Patch policy

A patch policy is a group of patches that you want to install on SA managed servers. All patches in a patch policy must apply to the same Windows operating system.

A patch policy provides broad flexibility for distributing patches. For example, you can create a patch policy that contains security patches that you want to distribute only to servers used by your sales force. You can also create a patch policy that contains security patches that are applicable to specific software that is already installed on a server, such as Exchange Server, Internet Information Services (IIS), SQL Server, and so on. Or, you can create a patch policy that includes all patches ranked as critical by Microsoft and then installs them on all servers that are used by everyone in your organization.

Note
If you do not want to create a patch policy, you can use the vendor-recommended set of patches (by operating system) as a default patch policy. If you are working in WSUS patching mode, enable the Recommended binaries import option. In Offline Catalog mode, SA retrieves the recommended set of patches from the wsusscn2.cab file.

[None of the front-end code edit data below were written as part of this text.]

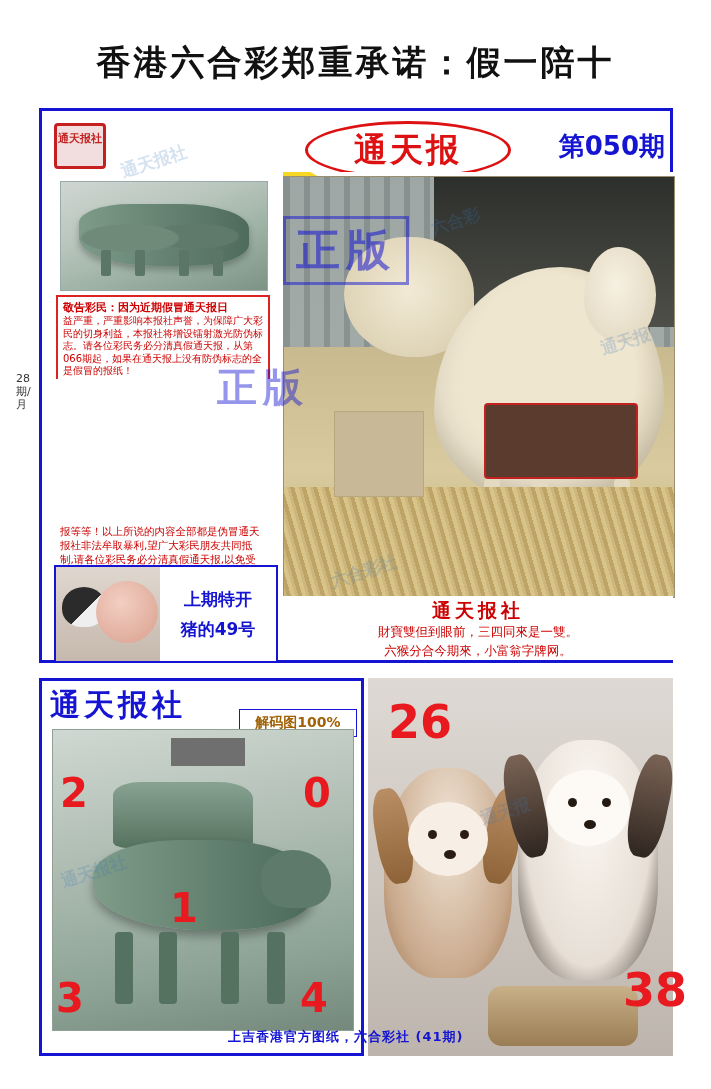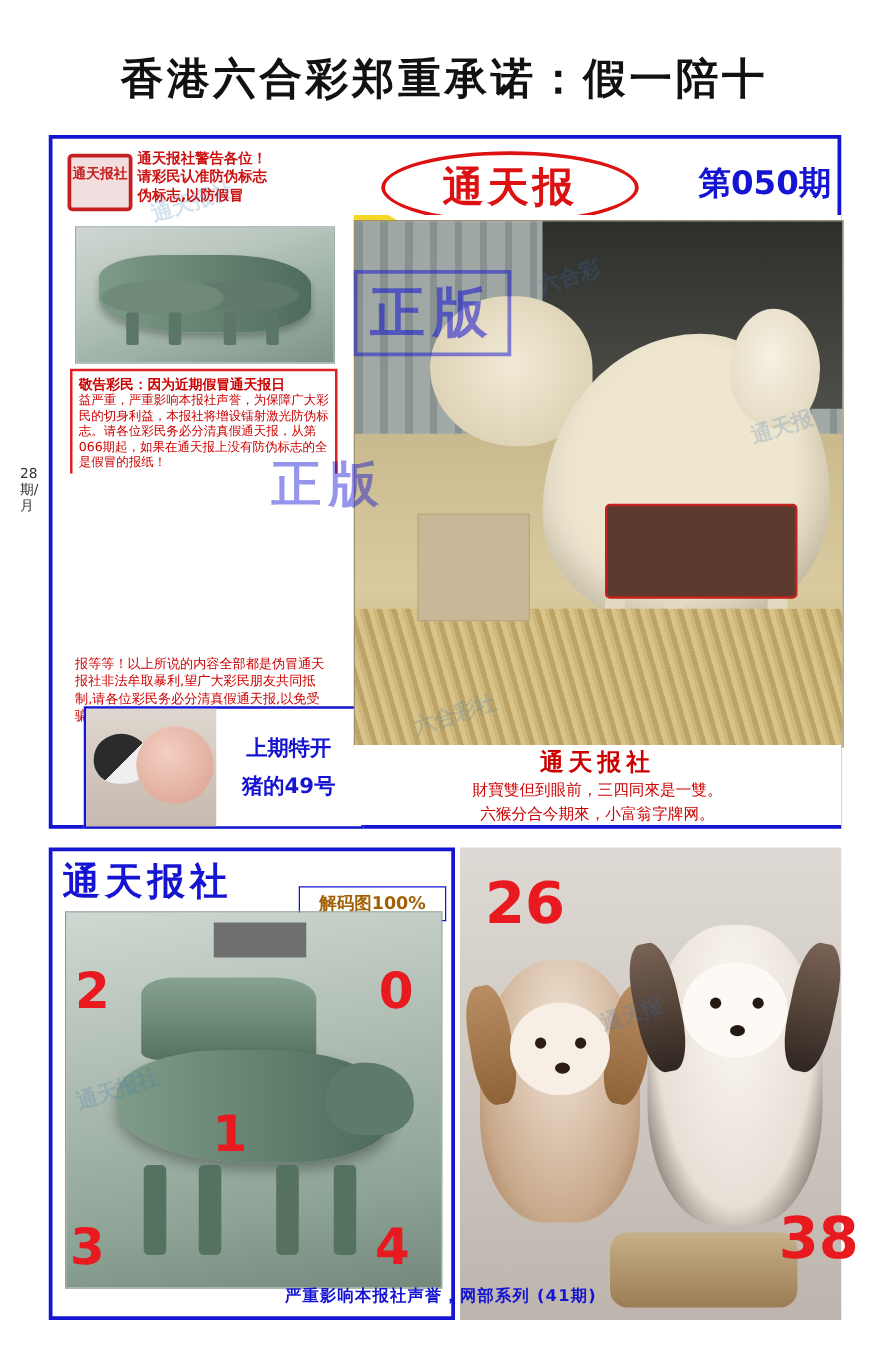--- a/index.html
+++ b/index.html
@@ -299,11 +299,6 @@
       <div class="left-col">
         <div class="stamp-row">
           <div class="red-seal">通天报社</div>
-          <div class="seal-note">
-            <div>通天报社警告各位！</div>
-            <div class="l2">请彩民认准防伪标志</div>
-            <div class="l3">伪标志,以防假冒</div>
-          </div>
         </div>
 
         <div class="bronze-photo">

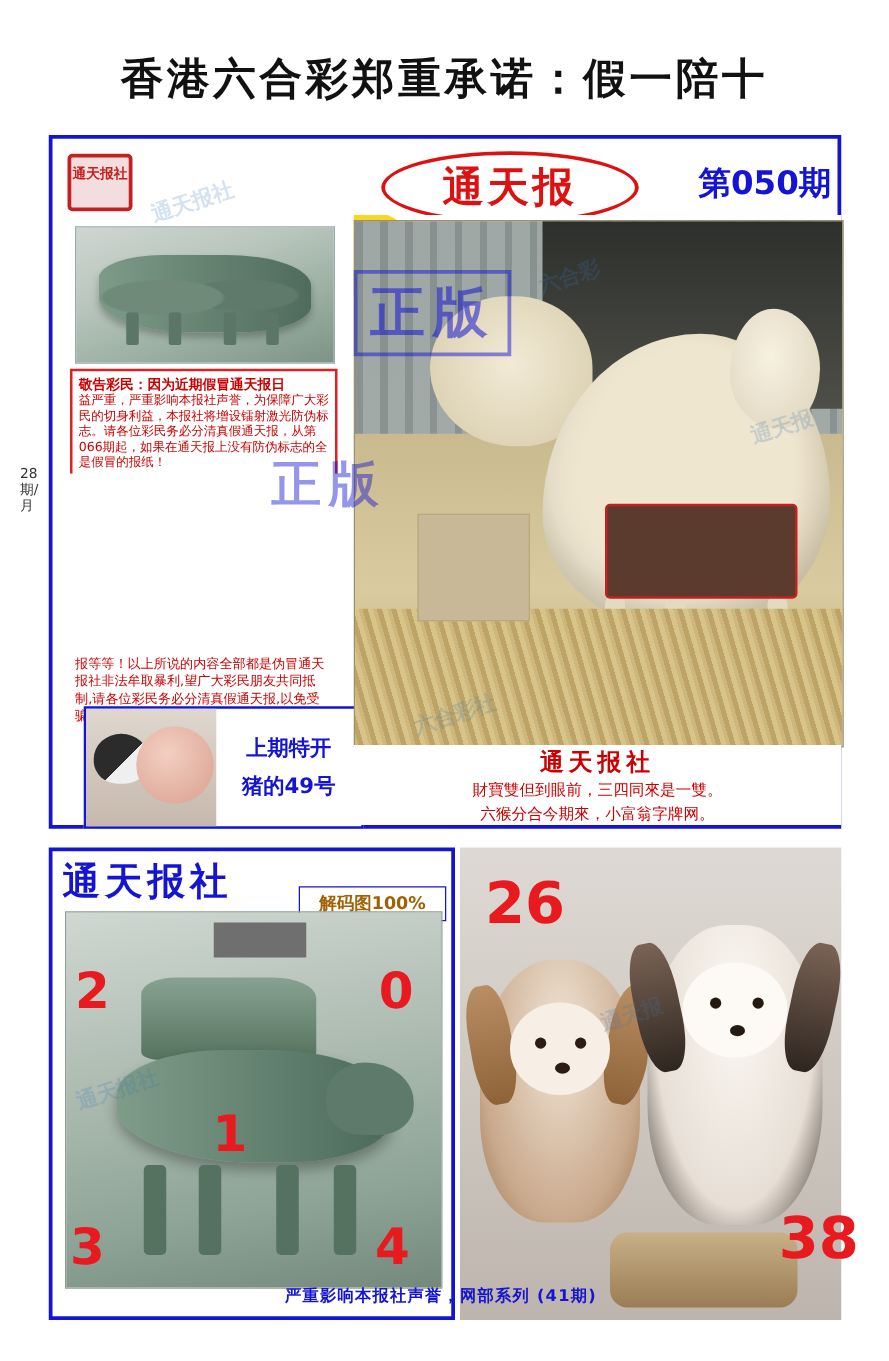--- a/index.html
+++ b/index.html
@@ -85,7 +85,7 @@
   }
 
   .bluebox{
-    position:absolute;left:19px;top:448px;width:224px;height:98px;
+    position:absolute;left:6px;top:448px;width:224px;height:98px;
     border:2px solid #1414d2;box-sizing:border-box;background:#fff;
     display:flex;
   }

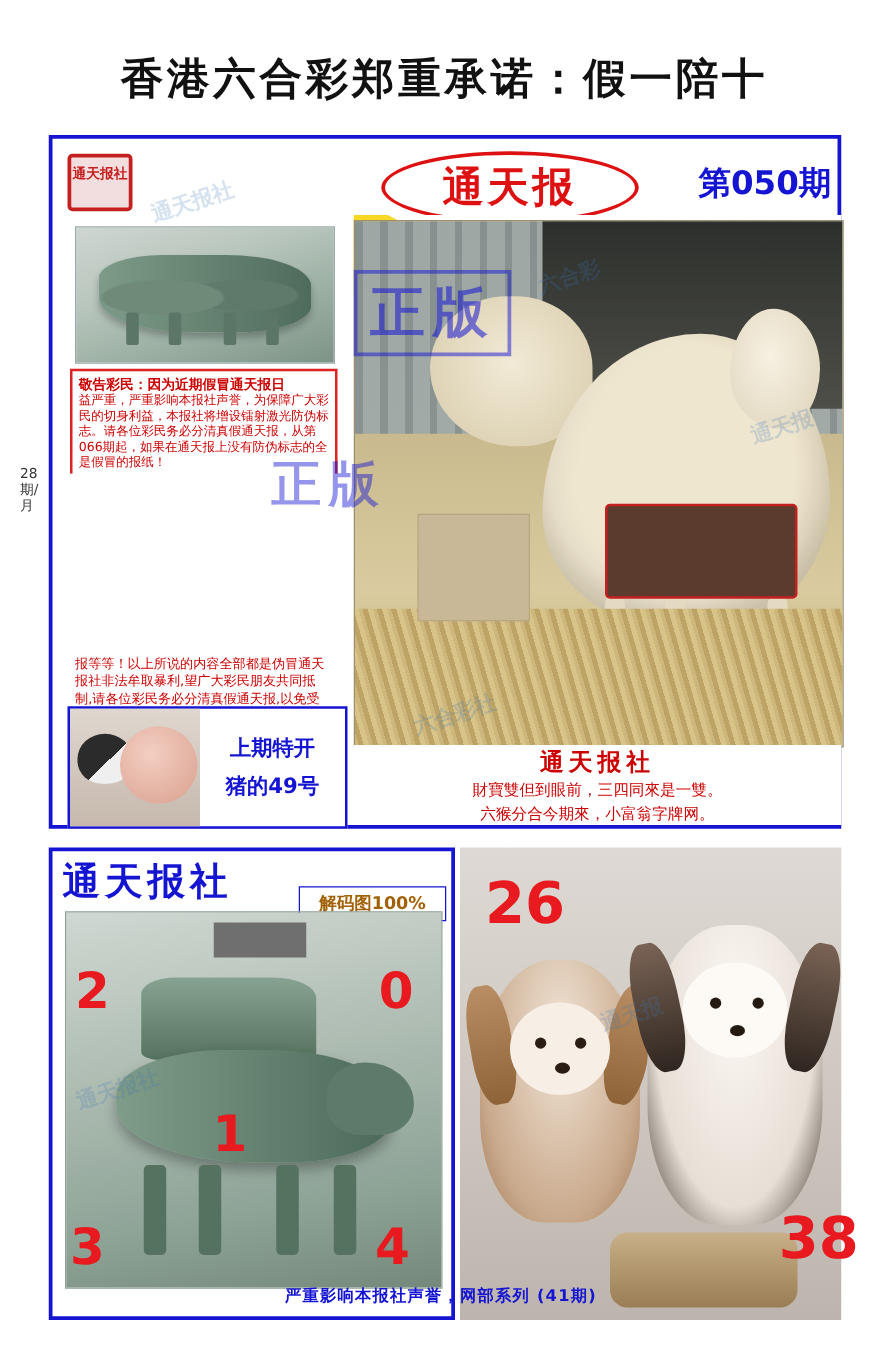--- a/index.html
+++ b/index.html
@@ -412,7 +412,7 @@
   <div class="n26">26</div>
   <div class="n38">38</div>
 
-  <div class="footer-text">严重影响本报社声誉，网部系列      (41期)</div>
+  <div class="footer-text">上吉香港官方图纸，六合彩社      (41期)</div>
 
   <div class="wm" style="left:120px;top:150px;">通天报社</div>
   <div class="wm" style="left:430px;top:210px;">六合彩</div>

You can attach as many patch policies as you want to servers or groups of servers. If several policies are attached to one server, the installation logic is cumulative—all patches listed in all attached policies will be installed on the server. The Remediate window allows you to select an individual patch policy to remediate. You do not have to remediate all policies attached to a server. You cannot nest patch policies.

If a description of the patch policy is defined, it is recorded in the server’s patched state in the Model Repository. This information enables Patch Management to report on patch policies for patch compliance purposes. The patch compliance process compares patch policies with corresponding patch policy exceptions.

Windows Patch Management supports the following types of patch policies:

  • User-defined patch policy: This type of patch policy allows you to specify the patches you want in the policy. A user-defined patch policy can be edited or deleted by a user who has the required permissions.

    This type of patch policy allows a policy setter to opt out of patches. The policy setter can create a user-defined patch policy that is a subset of all available patches that are in a vendor-recommended patch policy. This enables the policy setter to apply only those patches that their environment needs.

  • Vendor-recommended patch policy: Depending on your selected patching mode, the list of recommended patches is retrieved on a server-by-server basis either by WSUS or from the wsusscn2.cab file. Vendor‑recommended patch policies are system defined and cannot be edited or deleted by a user.

Note
You can only export user-defined patch policies. You cannot export vendor-recommended patch policies.

Patch policies have the following characteristics:

  • All patches in a patch policy must apply to the same operating system.
  • A patch policy is associated with an operating system version.
  • A patch policy has a name and can (optionally) include a description that explains its purpose.
  • A patch policy can be either user-defined or vendor-defined.
  • A patch policy does not have sub-policies. There is no inheritance.
  • A patch policy is Customer Independent, which means that patches in the policy can be installed on any managed server, no matter what customer is associated with it. See the SA 10.51 Use section.
  • A patch policy is always public.
  • A patch policy can be attached to zero or more servers or public device groups.
  • More than one patch policy can be attached to a server or public device group.
  • Only user-defined patch policies can be created, edited, and deleted by a user who has permissions.